The agreement, which is expected be formally endorsed in the coming week in the Angolan capital, Luanda, comes barely a month after Jonas Savimbi, the longtime leader of the rebel National Union for the Total Independence of Angola, or Unita, was killed in an ambush by government commandos.
After initially continuing its offensive, the government unexpectedly halted operations on March 13, and since then, military chiefs from the two sides have been meeting in Luena, a small town in eastern Angola, hundreds of miles from the capital.

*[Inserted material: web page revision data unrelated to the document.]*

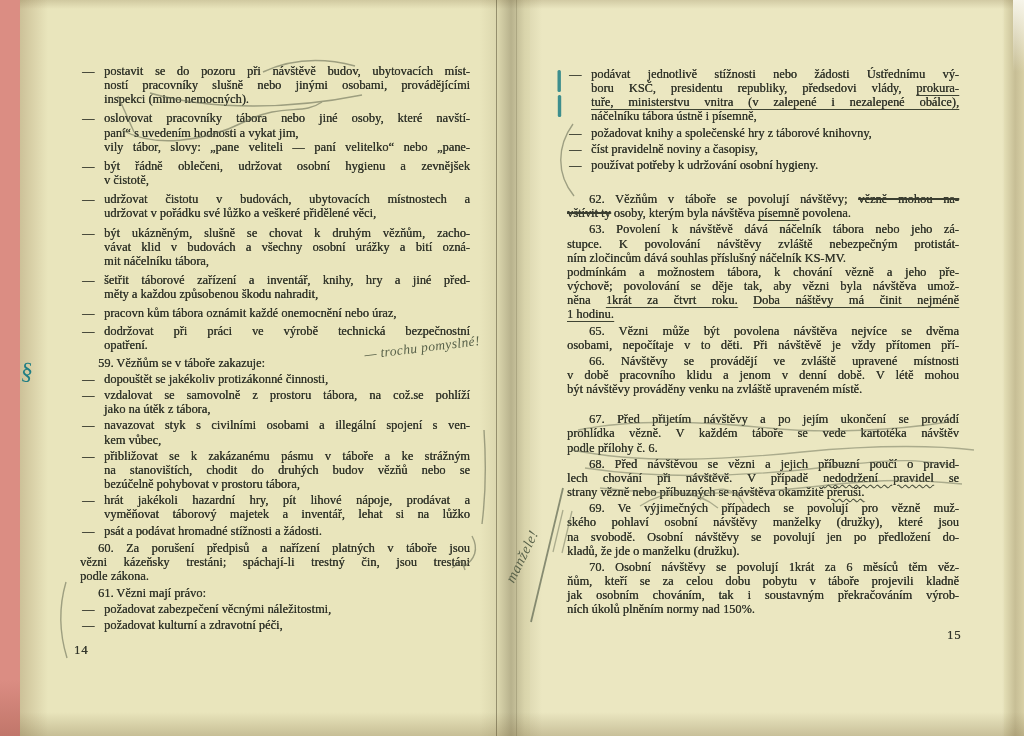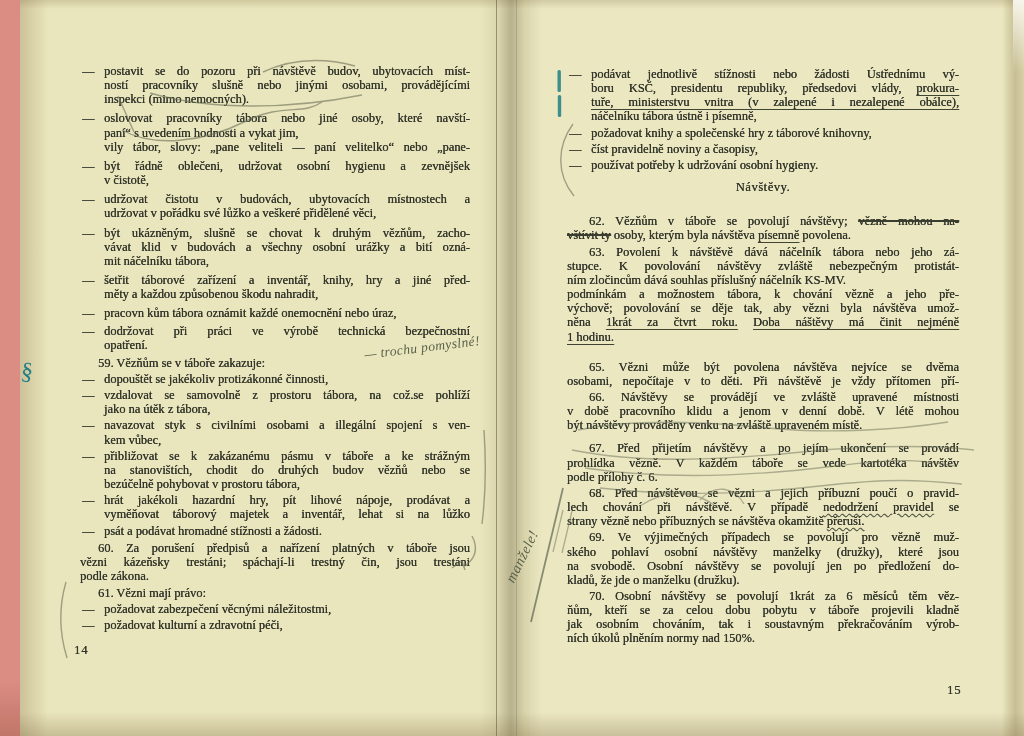"Návštěvy." div.line { html: <div><span>Návštěvy.</span></div> -> none }
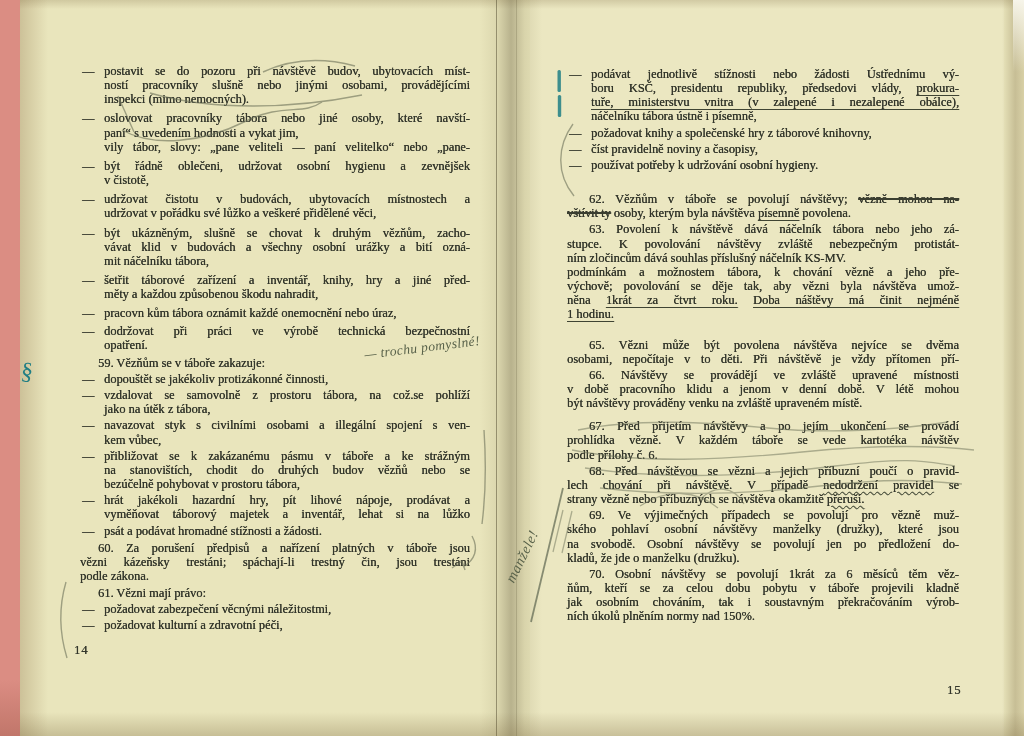"65. Vězni může být povolena" div.line { margin-top: 16px -> 2px }
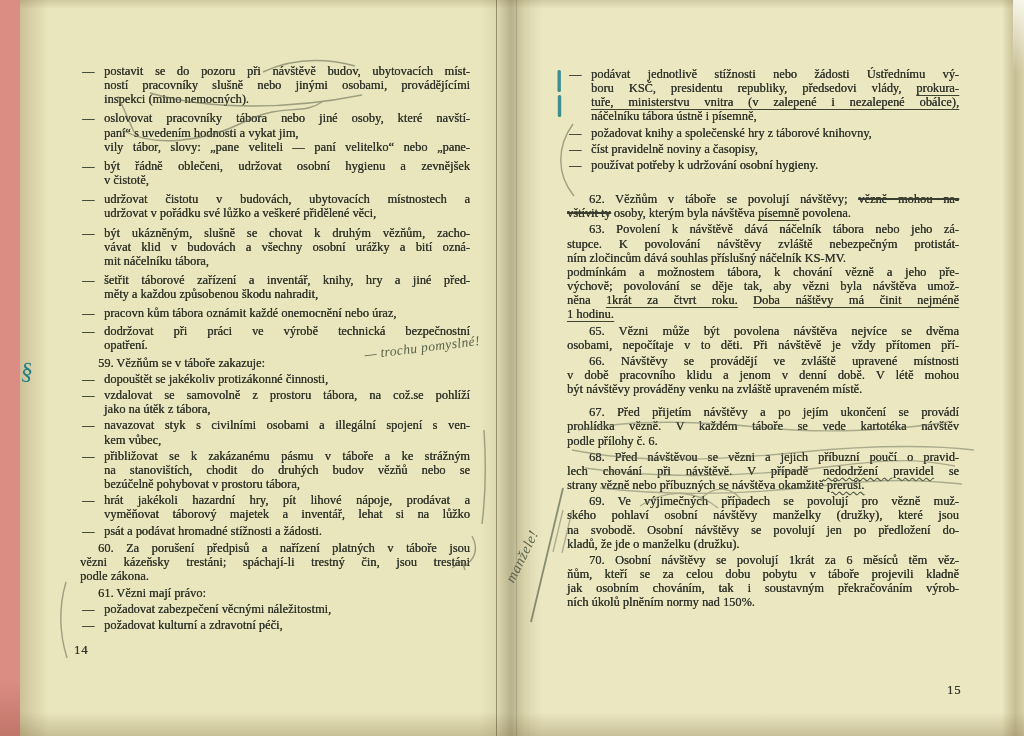"67. Před přijetím návštěvy a" div.line { margin-top: 9px -> 16px }
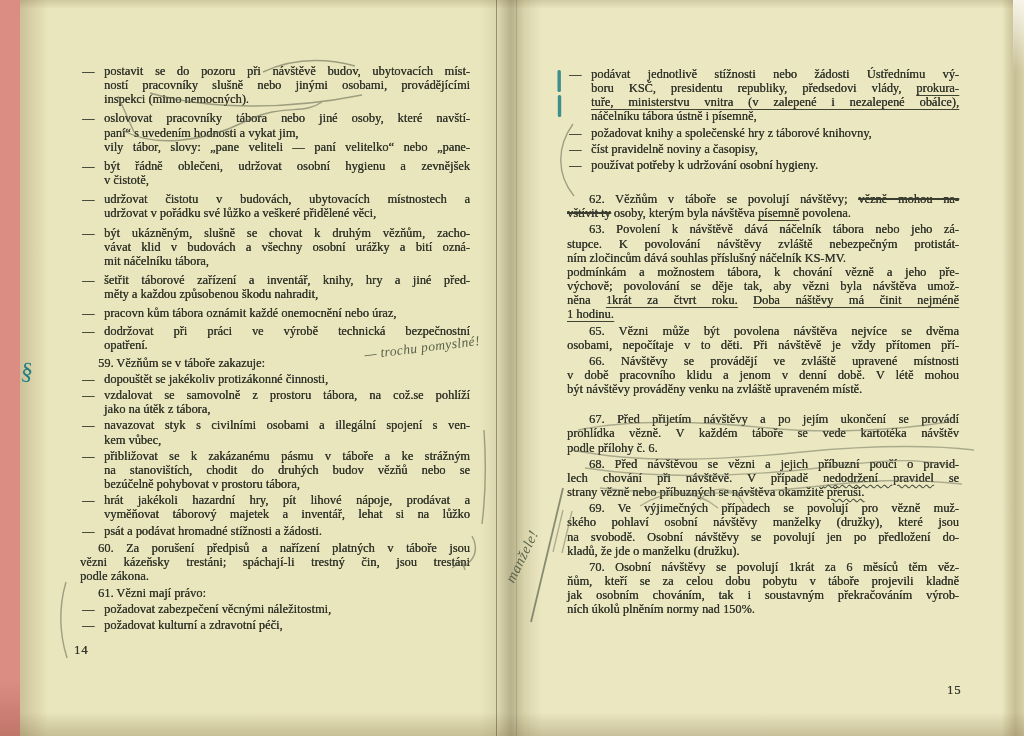"15" div.pagenum { top: 683px -> 628px }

The talks apparently intensified in recent days. Early today, representatives of the United Nations, the United States, Russia and Portugal were flown to Luena to observe the culmination of the talks, which have been swathed in secrecy.
This afternoon, with the diplomats looking on, Gen. Geraldo Nunda, the Angolan Army's deputy chief of staff, and Gen. Abreu Kamorteiro, Unita's military commander, initialed the agreement, said Mussagy Jeichande, the United Nations secretary general's envoy to Angola.
"Both sides were completely happy," Mr. Jeichande said in a telephone interview tonight after returning to Luanda from the signing. "We left with the conviction that this time, that this time things will go right." The agreement will now go to the capital.
It is a remarkable turn of events for Angola, a lush country rich in oil and diamonds, and it will be all the more remarkable if the peace actually takes hold.
A Portuguese colony for decades until 1975, the country quickly became a cold war battleground, with the United States and South Africa backing Unita's insurgency against the ruling Popular Movement for the Liberation of Angola, which was backed by the Soviet Union and Cuba.
The conclusion of the cold war, however, did not bring an end to Angola's civil war. The country's first multiparty elections in 1992 ended in bloodshed in the capital and a resumption of combat. An accord signed in 1994 in Lusaka, Zambia, was the closest the country has come to peace since the elections, but the agreement never took firm hold, and all-out war resumed in 1998.
The fighting has devastated the country, driving almost a third of its 13 million people from their homes and inflicting hunger and disease on a scale seen in few other places in the world. Over the past few years, the government, aided by international sanctions against Unita, has made significant military gains against the rebels. Once in control of many towns, Unita has been relegated to guerrilla tactics. And now, without Mr. Savimbi, who was a ruthless and charismatic commander, the rebels have been weakened further.
The fighting has gone on non-stop for 27 years, with estimates of one to two million deaths.